• What you should do
Since the copy must hold text only, transcribe the data below exactly and omit the images.

╭──

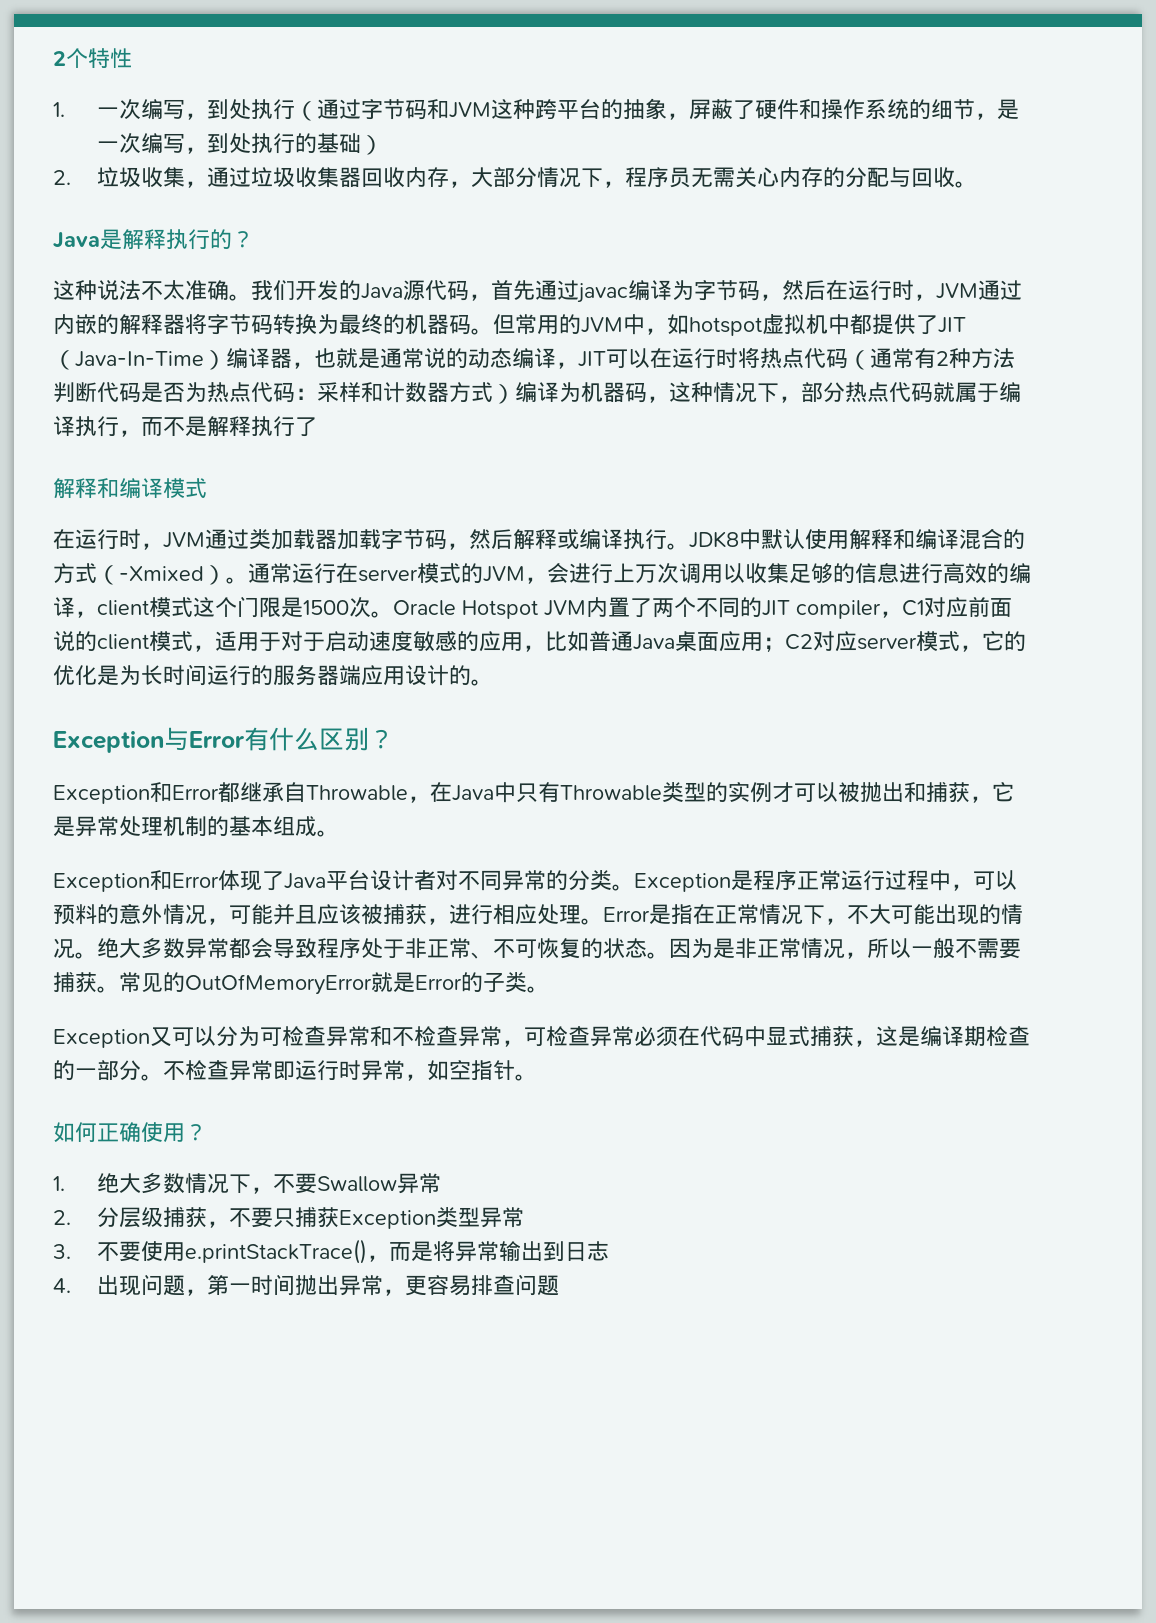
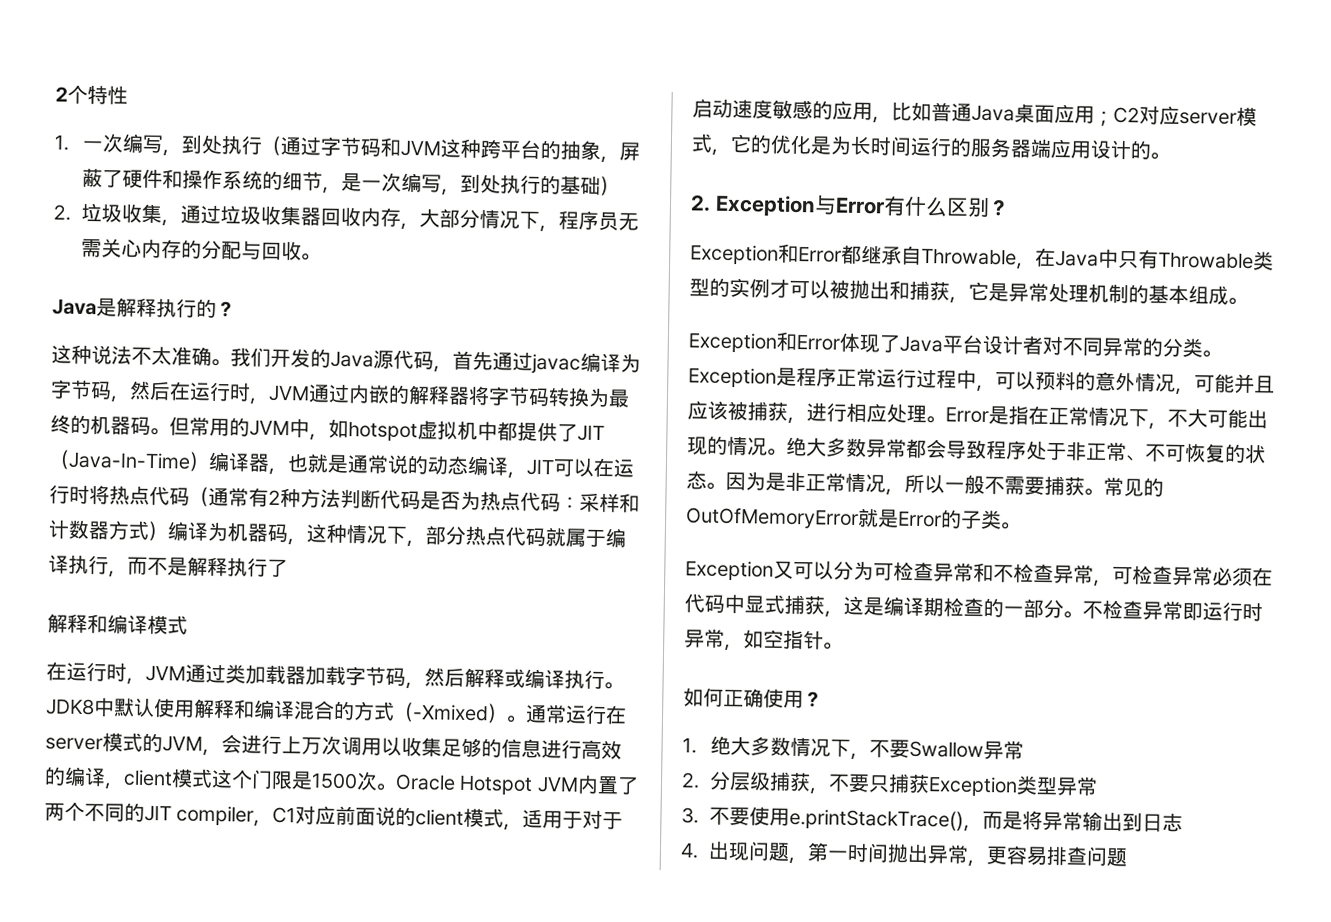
- Exception与Error有什么区别？
+ 2. Exception与Error有什么区别？

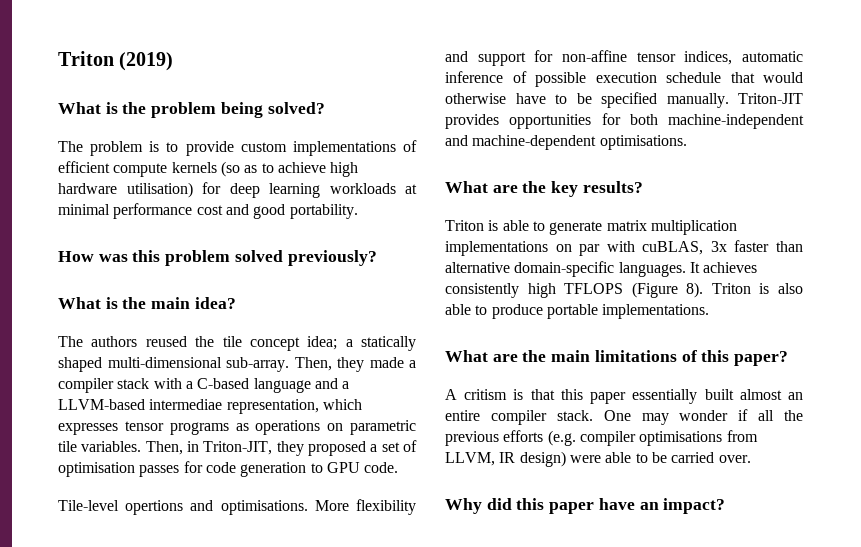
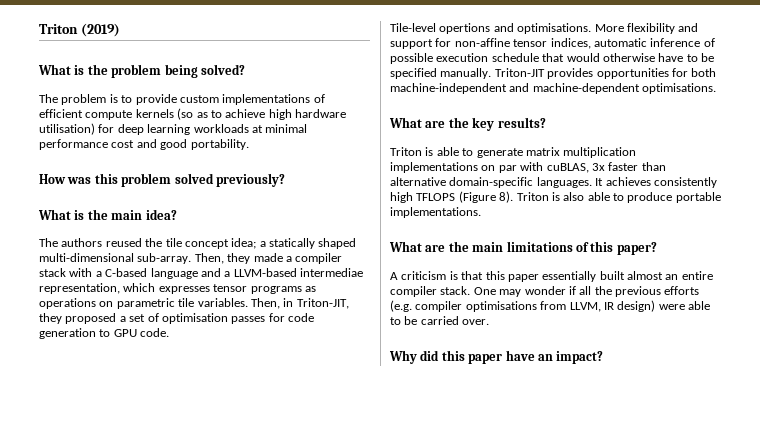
- A critism is that this paper essentially built almost an entire compiler stack.
+ A criticism is that this paper essentially built almost an entire compiler stack.

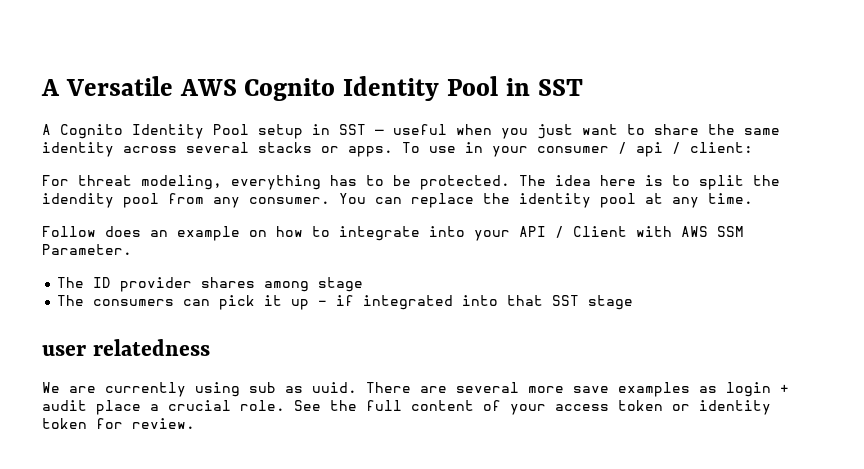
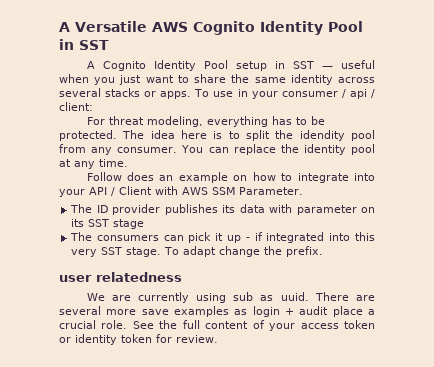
- The ID provider shares among stage
+ The ID provider publishes its data with parameter on its SST stage
- The consumers can pick it up - if integrated into that SST stage
+ The consumers can pick it up - if integrated into this very SST stage. To adapt change the prefix.

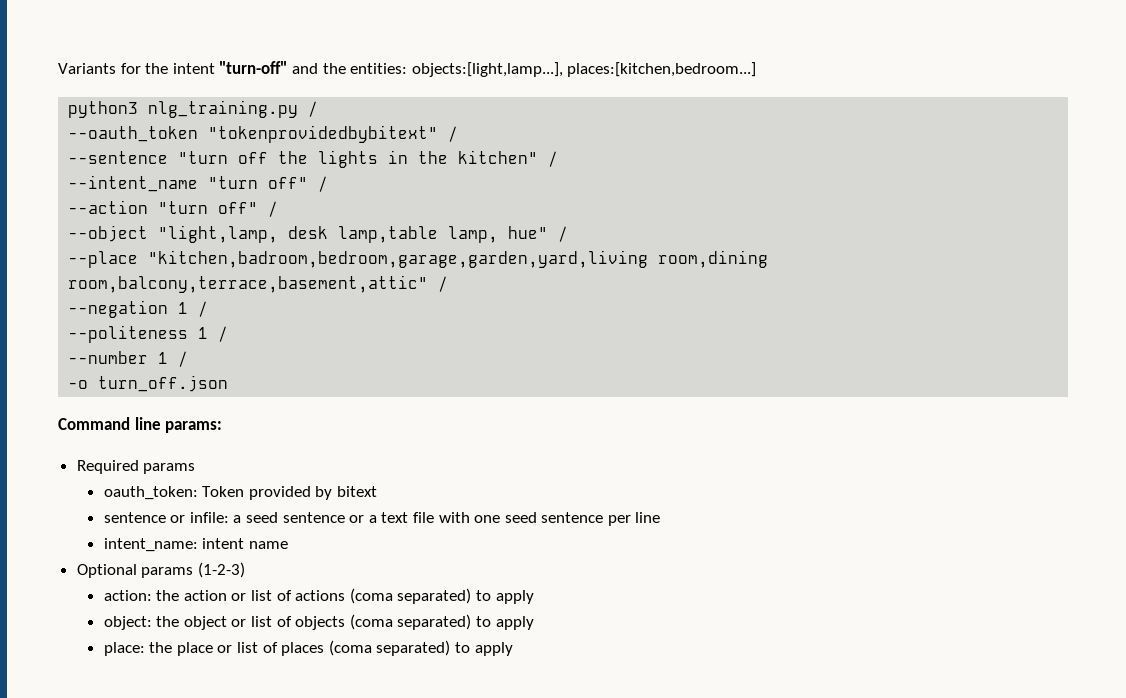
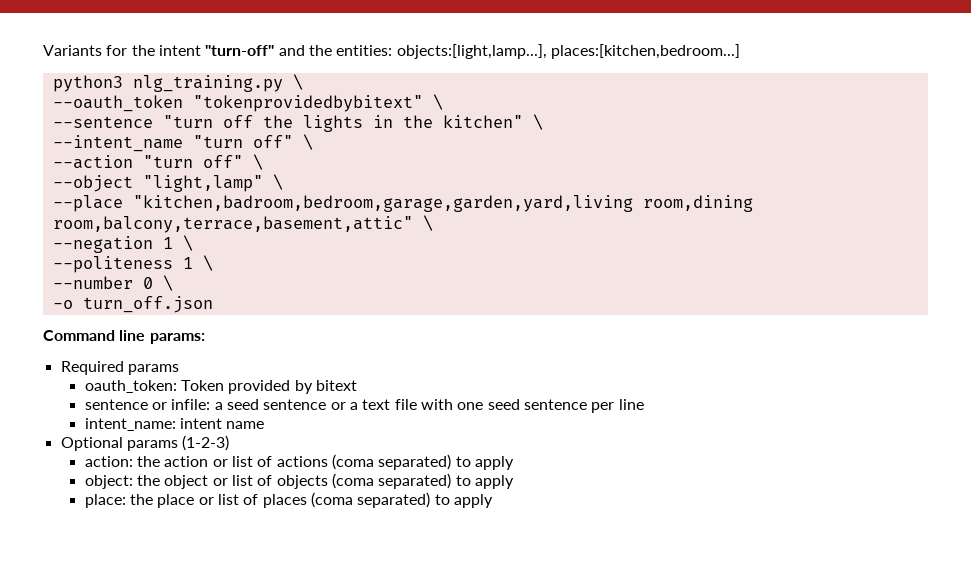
- python3 nlg_training.py /
+ python3 nlg_training.py \
- --oauth_token "tokenprovidedbybitext" /
+ --oauth_token "tokenprovidedbybitext" \
- --sentence "turn off the lights in the kitchen" /
+ --sentence "turn off the lights in the kitchen" \
- --intent_name "turn off" /
+ --intent_name "turn off" \
- --action "turn off" /
+ --action "turn off" \
- --object "light,lamp, desk lamp,table lamp, hue" /
+ --object "light,lamp" \
- --place "kitchen,badroom,bedroom,garage,garden,yard,living room,dining room,balcony,terrace,basement,attic" /
+ --place "kitchen,badroom,bedroom,garage,garden,yard,living room,dining room,balcony,terrace,basement,attic" \
- --negation 1 /
+ --negation 1 \
- --politeness 1 /
+ --politeness 1 \
- --number 1 /
+ --number 0 \

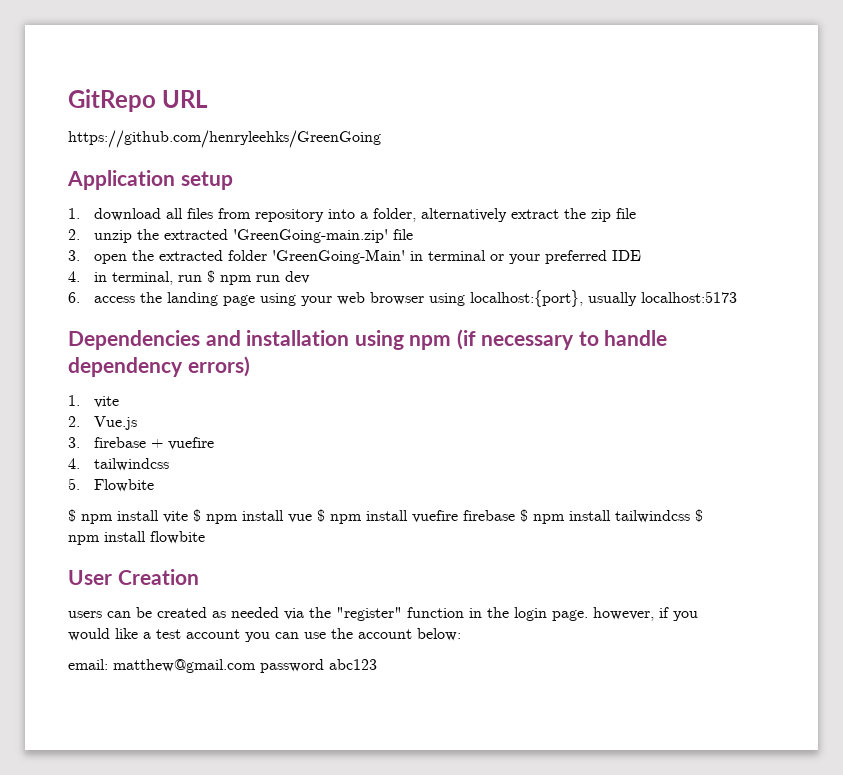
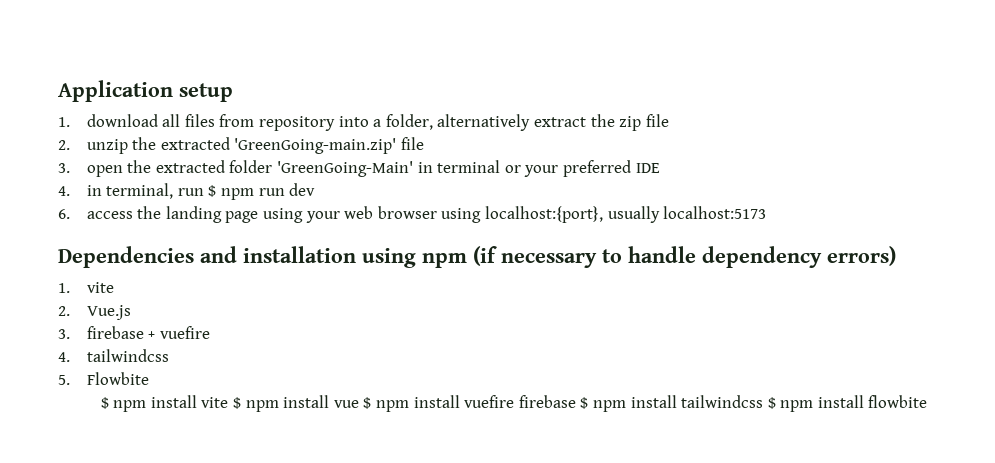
- GitRepo URL
- https://github.com/henryleehks/GreenGoing
- User Creation
- users can be created as needed via the "register" function in the login page. however, if you would like a test account you can use the account below:
- email: matthew@gmail.com password abc123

╰──

• Your solution
- Exception与Error有什么区别？
+ 2. Exception与Error有什么区别？

- A critism is that this paper essentially built almost an entire compiler stack.
+ A criticism is that this paper essentially built almost an entire compiler stack.

- The ID provider shares among stage
+ The ID provider publishes its data with parameter on its SST stage
- The consumers can pick it up - if integrated into that SST stage
+ The consumers can pick it up - if integrated into this very SST stage. To adapt change the prefix.

- python3 nlg_training.py /
+ python3 nlg_training.py \
- --oauth_token "tokenprovidedbybitext" /
+ --oauth_token "tokenprovidedbybitext" \
- --sentence "turn off the lights in the kitchen" /
+ --sentence "turn off the lights in the kitchen" \
- --intent_name "turn off" /
+ --intent_name "turn off" \
- --action "turn off" /
+ --action "turn off" \
- --object "light,lamp, desk lamp,table lamp, hue" /
+ --object "light,lamp" \
- --place "kitchen,badroom,bedroom,garage,garden,yard,living room,dining room,balcony,terrace,basement,attic" /
+ --place "kitchen,badroom,bedroom,garage,garden,yard,living room,dining room,balcony,terrace,basement,attic" \
- --negation 1 /
+ --negation 1 \
- --politeness 1 /
+ --politeness 1 \
- --number 1 /
+ --number 0 \

- GitRepo URL
- https://github.com/henryleehks/GreenGoing
- User Creation
- users can be created as needed via the "register" function in the login page. however, if you would like a test account you can use the account below:
- email: matthew@gmail.com password abc123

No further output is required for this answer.